Démographie et fiscalité
Seule exception à ce tableau : le problème de la dépopulation du centre urbain qui a des répercussions sur les rentrées fiscales des communes. à Bruxelles, l’inexorable baisse démographique qui affecte le centre-ville (Pentagone) est amorcée dès les années 1890, et se prolonge sur près d’un siècle. La réponse prioritairement donnée par les autorités communales à ce phénomène a été de créer du logement destiné aux classes sociales supérieures (espérant ainsi attirer des habitants fiscalement intéressants) et/ou d’incorporer de nouveaux territoires. C’est ainsi que furent successivement créés et incorporés de nouveaux quartiers bourgeois du type Quartier Léopold, avenue Louise, Quartier des Squares, au cours du 19e siècle ; puis quartier Roosevelt en 1910 ; et enfin les anciennes communes de Laeken, Neder- Over-Heembeek et Haren en 1921. Cette politique enraya à peine l’hémorragie. Les grands travaux d’infrastructure et d’équipement tertiaire accentuèrent le processus : entre 1946 et 1999, la population de Bruxelles-Ville diminua de 30% encore, le phénomène se doublant d’un appauvrissement global de la population.
Dans les autres communes de la Région, les situations sont différenciées, tant dans la chronologie des croissances et déprises démographiques que dans la composition sociale de ces phénomènes. Dans tous les cas, la déprise démographique y est cependant moins intense que dans la ville-centre. Celle-ci ne suscite que rarement l’élaboration de stratégies de développement territorial. St-Josse fait figure d’exception puisque dans cette commune, l’emblématique bourgmestre Guy Cudell assuma au cours de ses longues années de mayorat (1953-1999) une politique qui consistait à autoriser la construction de tours de bureaux jugées lucratives pour la commune pour assurer les sources de financement d’une politique de construction de logement social. Le « succès » de cette politique doit aujourd’hui être fortement relativisé.

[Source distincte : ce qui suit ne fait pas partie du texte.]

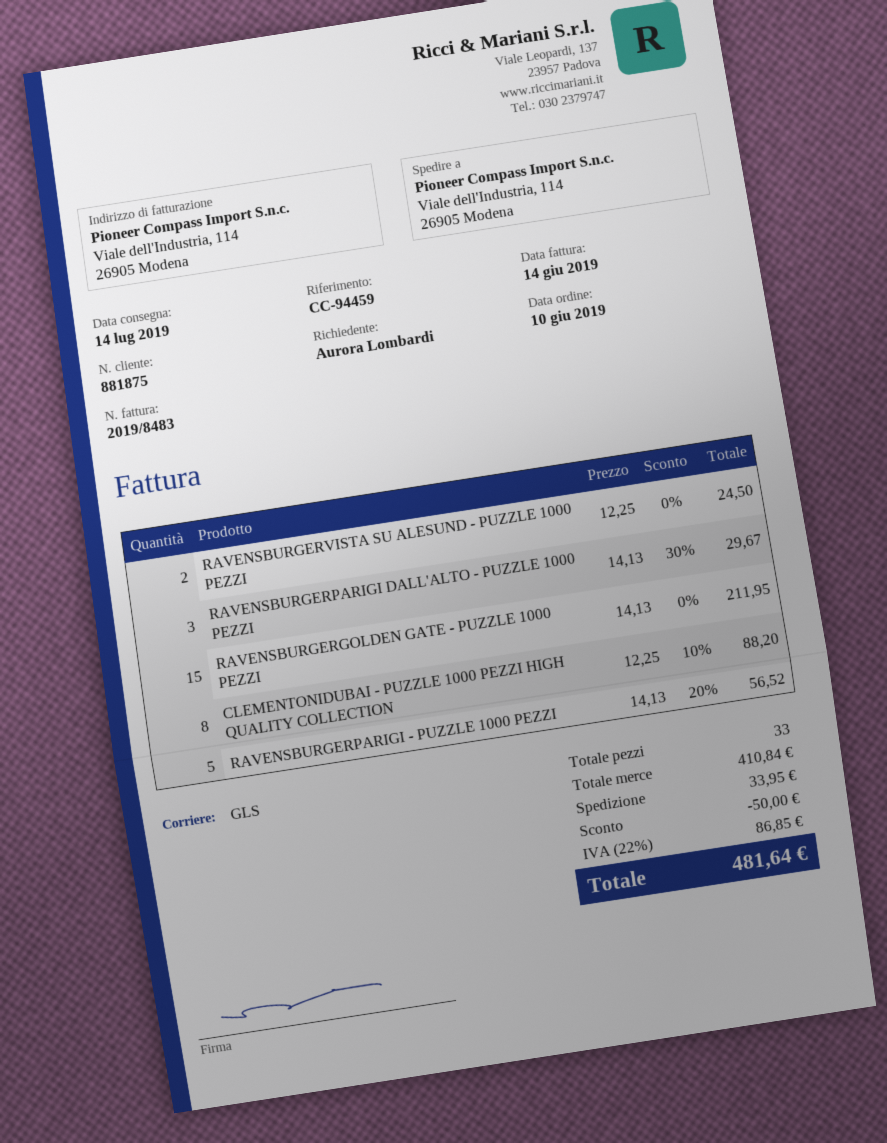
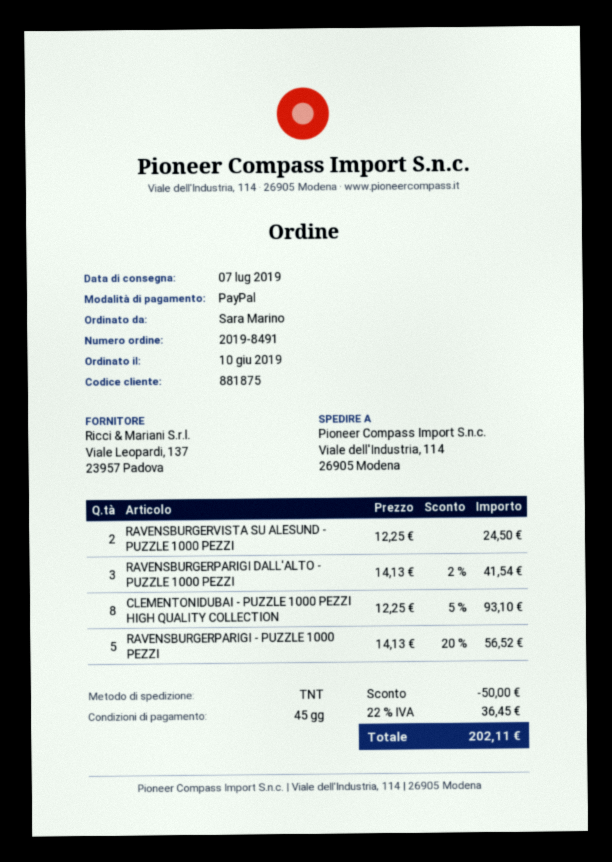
delivery date: 2019-07-14 -> 2019-07-07
ordered by: Aurora Lombardi -> Sara Marino
shipping method: GLS -> TNT
RAVENSBURGERPARIGI DALL'ALTO - PUZZLE 1000 PEZZI: 3 x 14.13 - 30% = 29.67 -> 3 x 14.13 - 2% = 41.54
RAVENSBURGERGOLDEN GATE - PUZZLE 1000 PEZZI: 15 x 14.13 = 211.95 -> none
CLEMENTONIDUBAI - PUZZLE 1000 PEZZI HIGH QUALITY COLLECTION: 8 x 12.25 - 10% = 88.20 -> 8 x 12.25 - 5% = 93.10
shipping: 33.95 -> none
tax: 22% = 86.85 -> 22% = 36.45
total: 481.64 -> 202.11

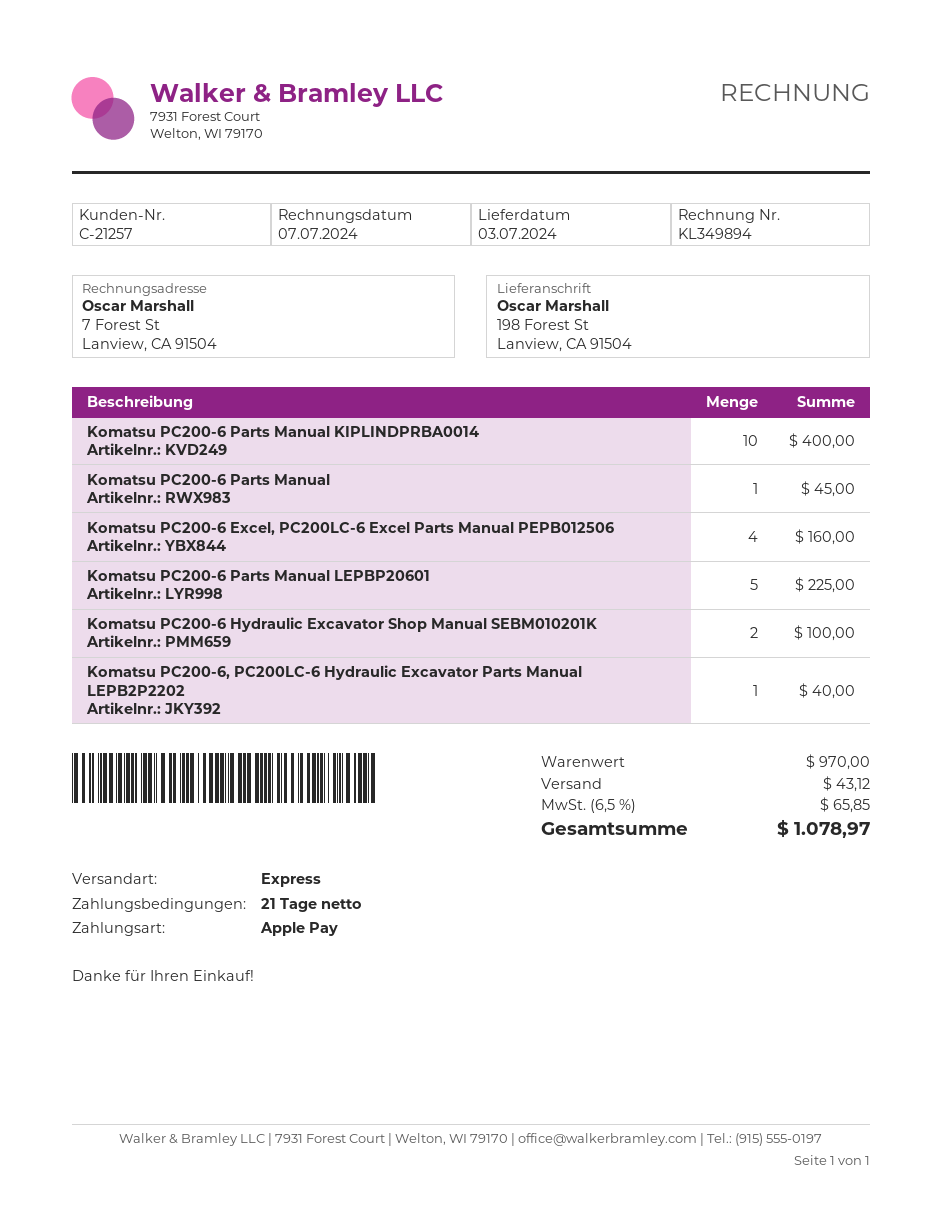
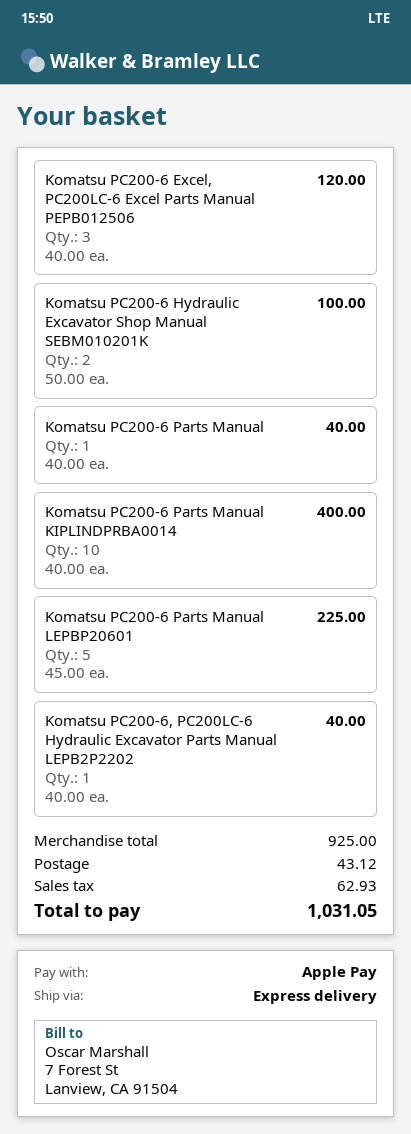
Komatsu PC200-6 Parts Manual: 1 for 45.00 -> 1 for 40.00
Komatsu PC200-6 Excel, PC200LC-6 Excel Parts Manual PEPB012506: 4 for 160.00 -> 3 for 120.00
subtotal: 970.00 -> 925.00
tax: 65.85 -> 62.93
total: 1078.97 -> 1031.05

Pour une politique des petits pas ?
En d’autres mots, il ne semble pas exister à Bruxelles, ni en Belgique, de tradition politique de réflexion sur les relations entre phénomènes démographiques (immigrations, vieillissement, rajeunissement, compositions familiales,…) et aménagement du territoire (en termes de logement, de services,…). Cette absence laisse aujourd’hui les autorités bien démunies devant la reprise démographique amorcée en région bruxelloise, comme dans tant d’autres villes, depuis le début ou le milieu des années 1990.
A l’instar de H. Gérard, démographe à l’UCL, on pourrait donc affirmer qu’en Belgique : « La population-variable tout compte fait difficilement maîtrisable-apparaît dès lors comme un donné dont il faut s’accommoder. Une telle optique toutefois requiert de rester attentif à l’évolution de cette variable et de faire les ’accommodements’ nécessaires au fur et à mesure et sans se limiter au seul court terme. Mais quelqu’élémentaire qu’elle soit, cette façon d’envisager les choses ne semble même pas avoir été adoptée en Belgique jusqu’ici » [1] Ces quelques mots de conclusion résonnent d’autant plus qu’ils ont été écrits en 1976...
[1] H. Gérard, « La politique démographique en Belgique », dans La population de la Belgique (1974 World Population Year), 1976, pp.177-200, ici p. 200.